She has progressed so much. Last season she had ridden a mountain bike maybe 10 times in the past, and then spent the whole season riding the bike park and learning the basics.

She just did the Dirt Series up here and having never done a drop before, 48 hours later did the biggest "Joyride" drop, and the middle GLC drop!

Makes me proud, but all of a sudden I am getting worried about her like she gets worried about me...


----------



## idbrian (May 10, 2006)

Heavy Fluid said:


> Each ride will be different. There are good days, and then there are the days where it seems like it's her first day out. She may not share the same passion as you, or ever be technically equivalent skill wise, so you have to keep that in mind.
> 
> Sometimes I will see my wife walk her bike over something that I know that she can ride, or has even ridden in the past. I don't say anything, because I know that she can do it. Sometimes, she just isn't feeling it, and I understand that.
> 
> I try to leave all of the negativity at home, and just encourage her with support and love. Just her being out there on the trail with me shows me that she cares about me, and wants to be with me, and that makes me happy.

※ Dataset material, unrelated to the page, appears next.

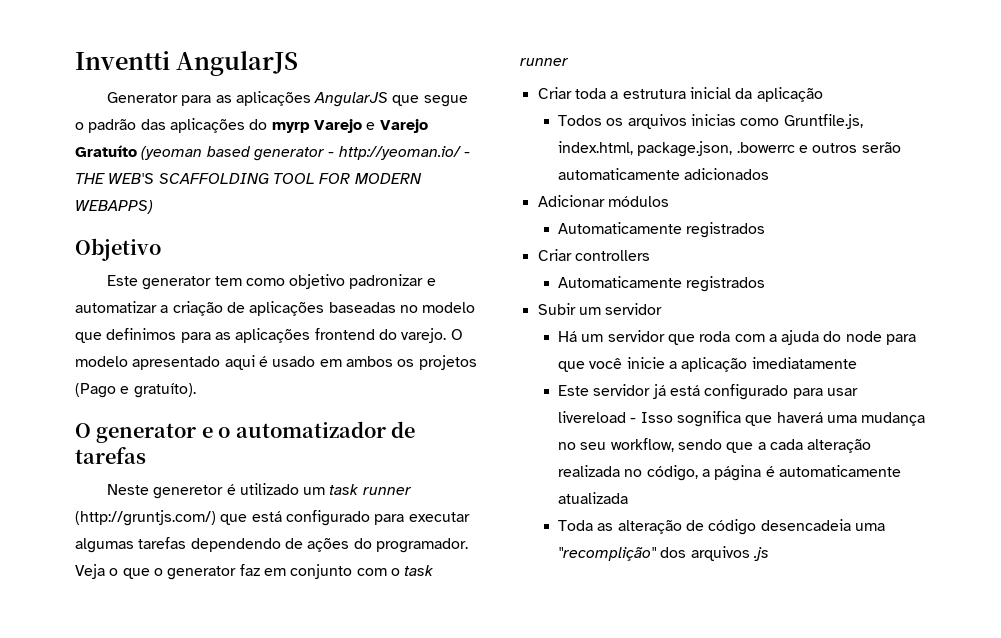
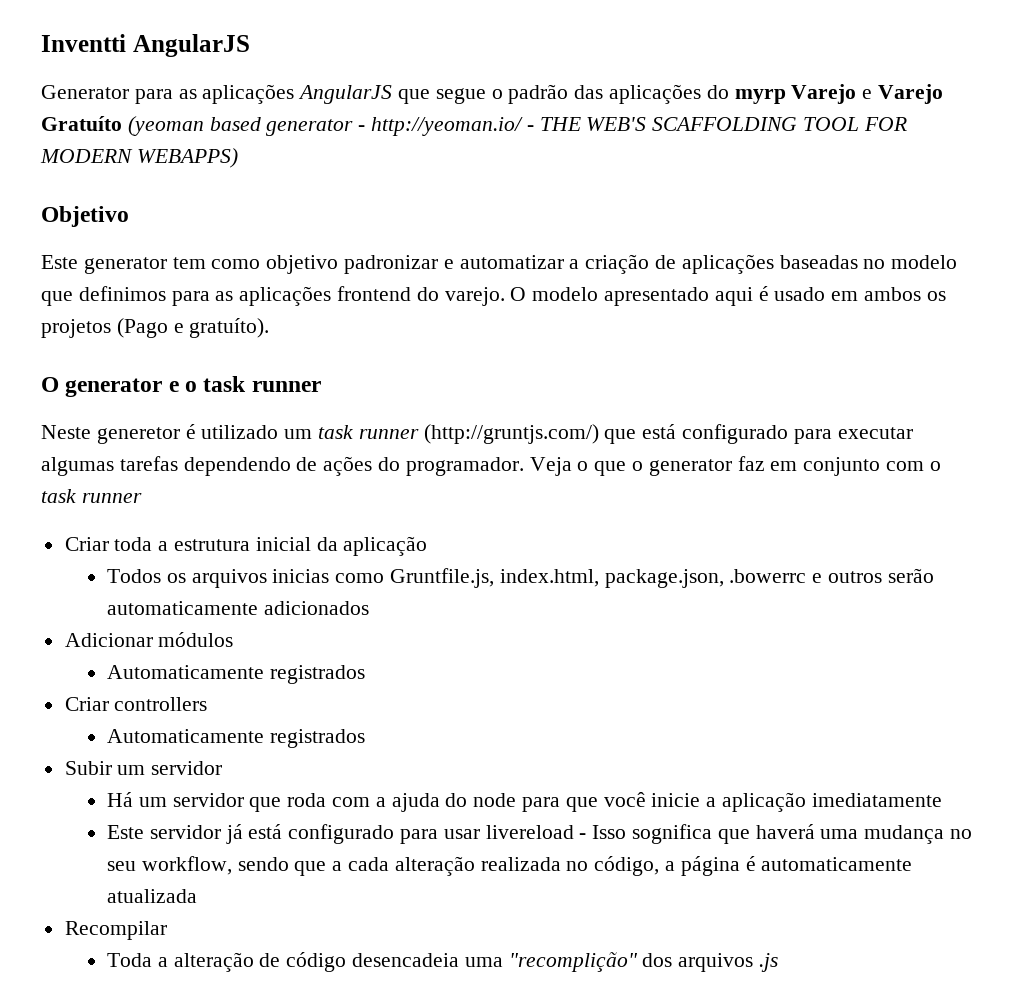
- O generator e o automatizador de tarefas
+ O generator e o task runner
+ Recompilar
- Toda as alteração de código desencadeia uma "recomplição" dos arquivos .js
+ Toda a alteração de código desencadeia uma "recomplição" dos arquivos .js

I'm definately not as calm about it as you, i admit. What really gets my goat is on the weekends, the only time i can get in a farther away and more epic ride, we get there and as you say "she isn't feeling it." We've got in some nice arguments over this. I have my days when i'm not feeling it also, but it isn't an option for me. The way i see it is that the decision on whether you are feeling it or not needs to be decided at your doorstep, not at the trailhead. That's that different drive factor that can be a problem. I will ride right through the not feeling it stage because i'm there, an hour from my home, with another hour of prep time invested. There are things she could do to better prep herself to get into the ride. She is aware of a certain preride diet and nutrition. She will not take it seriously and then i have to suffer with a hour drive for a 4 mile ride. So now before any joint ride i have to go through a checklist of things she needs to do to help her feel it; this creates it's own problems.

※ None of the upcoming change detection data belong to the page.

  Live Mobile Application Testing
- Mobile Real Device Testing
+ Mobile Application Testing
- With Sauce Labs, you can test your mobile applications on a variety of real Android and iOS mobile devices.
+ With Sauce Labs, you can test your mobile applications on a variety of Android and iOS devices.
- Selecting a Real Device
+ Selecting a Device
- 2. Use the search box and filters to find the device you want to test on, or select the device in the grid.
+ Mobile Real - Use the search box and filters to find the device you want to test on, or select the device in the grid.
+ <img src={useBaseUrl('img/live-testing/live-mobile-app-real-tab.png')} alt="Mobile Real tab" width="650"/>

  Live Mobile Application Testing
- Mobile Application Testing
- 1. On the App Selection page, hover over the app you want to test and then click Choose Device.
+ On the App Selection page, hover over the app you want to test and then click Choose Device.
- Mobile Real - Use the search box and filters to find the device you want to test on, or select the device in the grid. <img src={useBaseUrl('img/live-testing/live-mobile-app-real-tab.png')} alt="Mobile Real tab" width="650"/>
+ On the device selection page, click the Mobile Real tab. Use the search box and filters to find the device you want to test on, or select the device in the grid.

This is the hardest part about riding with your SO in my opinion.

I don't mean to focus on the negative, because there are plenty of positives. I just am merely pointing out to all the guys that wish their SO's would ride that it isn't always gravy.


----------



## Heavy Fluid (Mar 31, 2011)

I agree with what you are saying. It is very frustrating. My wife and I have gotten in those same arguments, and it never turns out well. She knows now that there is a bunch of prep in order to get a good ride in, and takes it pretty seriously. She is in charge of filling the Camelbak's with ice cold water, and making sure that we have the necessary stuff for the ride. I take care of the bikes, put the rack on, load them, etc. Because we do it as a team, I think that she feels like she is part of the activity, and takes it seriously. She makes sure that she eats properly before the ride. 

My wife has also sat a ride out in the past. She knows that there are days where I will want to go farther, and faster than how she rides. Maybe have her take a blanket and a book, and she can relax out in the sun, even a small picnic, and you just ride. An iPod, a nice book, and some sun will do wonders.....


----------



## donkeykong0 (Oct 2, 2010)

pamt said:


> Were these taken at Rothrock/Tussey Ridge?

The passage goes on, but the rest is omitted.